Черт ее знает, может, ей действительно триста лет. Никто не видел, когда она
родилась, а живут эти твари, как евреи, бессчетными веками. Потому что
пребывают внутри своего скелета. Я сам читал, что панцирь -- это разросшийся
наружу скелет. Если бы я жил внутри своего скелета, мне был бы не страшен
Магнуст. И серозная фасолька не выросла бы в груди. Выходит, что и меня
переживет эта костяная вонючка. Глупо. Зачем ей такой долгий век? Почему я
должен умереть раньше? Вообще неправильно, что я умру раньше остальных. О,
если бы я мог в последний миг призвать конец мира! Вот смеху было бы! Я
изнемогал от желания заснуть, забыться, выкинуть из головы всю эту чепуху.
Но сон не шел. Я уже совсем погрузился в его серую вату, веки стали тяжелыми
и шершавыми, как черепаха в руках, и вдруг будто подтолкнули легонько и
резко в бок -- не спи! Встал через силу с дивана и удивился, чего не идет ко
мне Птичка, но звать ее не было сил, и я распахнул окно. С девятого этажа до
черного мокрого тротуара -- == дале-е-еко! Сколько передумаешь всякого, пока
долетишь! Сколько припомнить можно. Хоть за триста лет. Неощутимый удар -- и
сладкий покой небытия, очень долгий сон, гарантированное забвение. Черепаха
беспокойно завозила короткими птичьими лапами, высунула головешку наружу,
будто кукиш показала, увидела меня снова -- а я ей не нравился, -- закрыла
пленкой круглый глаз. Судьбу надо мерить от конца, а не от начала.
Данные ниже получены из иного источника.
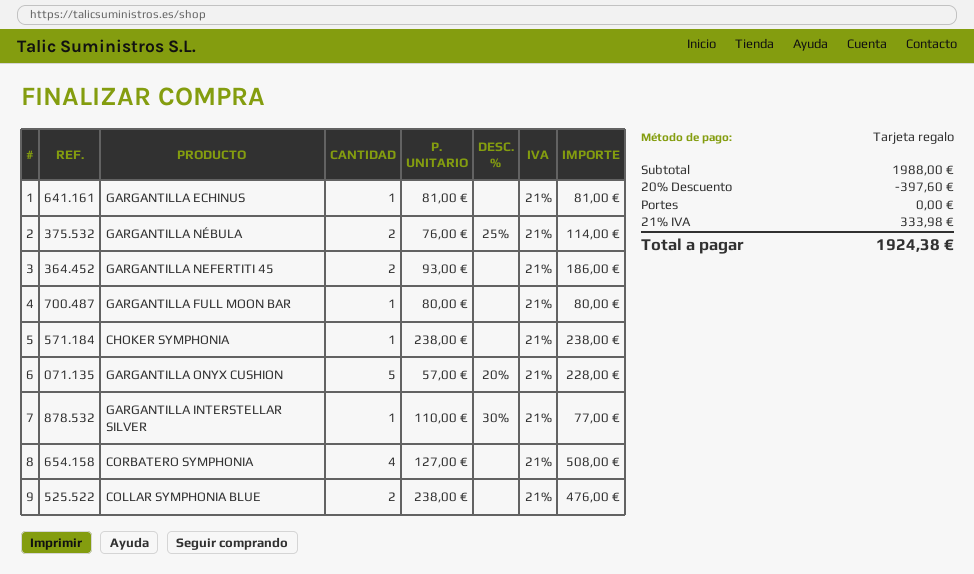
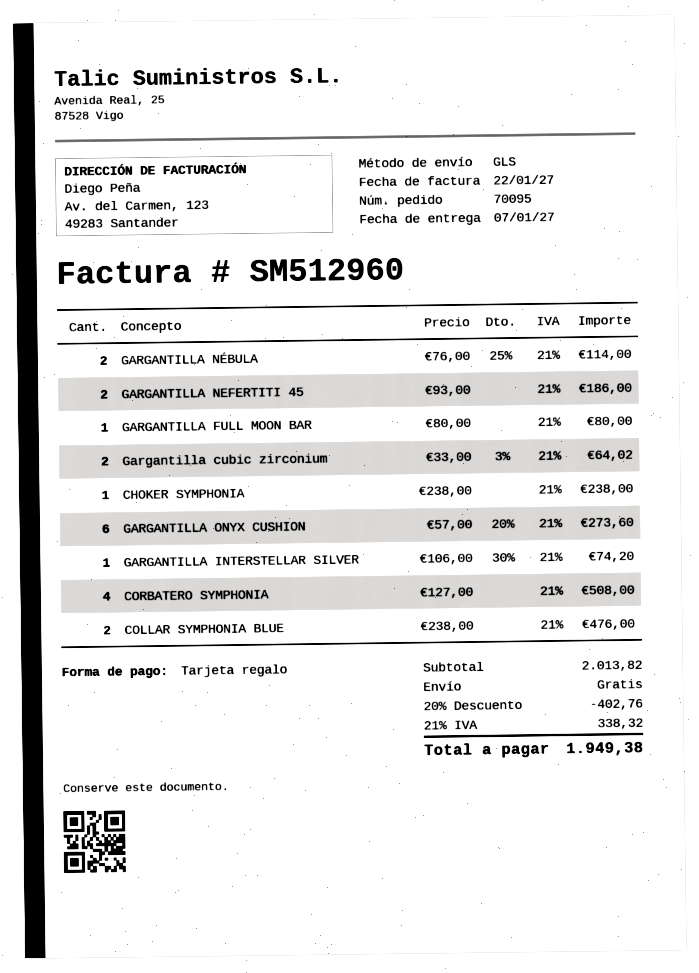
GARGANTILLA ECHINUS: 1 x 81.00 = 81.00 -> none
GARGANTILLA ONYX CUSHION: 5 x 57.00 - 20% = 228.00 -> 6 x 57.00 - 20% = 273.60
GARGANTILLA INTERSTELLAR SILVER: 1 x 110.00 - 30% = 77.00 -> 1 x 106.00 - 30% = 74.20
Gargantilla cubic zirconium: none -> 2 x 33.00 - 3% = 64.02
subtotal: 1988.00 -> 2013.82
discount: 20% = 397.60 -> 20% = 402.76
tax: 21% = 333.98 -> 21% = 338.32
total: 1924.38 -> 1949.38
Все ранее
прожитое не имеет цены и значения, всегда важно лишь, сколько тебе еще
осталось. Какой смысл в уже прожитых веках и наружном скелете, если я --
быстротечный и хрупкий -- переживу тебя? Угнездил ловко черепаху в ладони,
как дискобол размахнулся и на кривой дуге пролета дал рептилии короткую
жизнь птицы. Прорезала грязные клочья тумана, вычертила черную полосу в
желтом зареве уличного фонаря, пропала из виду на миг в аспидном отблеске
мостовой. А потом -- резкий фанерный треск. И чмок, похожий на поцелуй.
Притворил окно и улегся на диван. Веки плотно смежил и сказал себе: я сплю.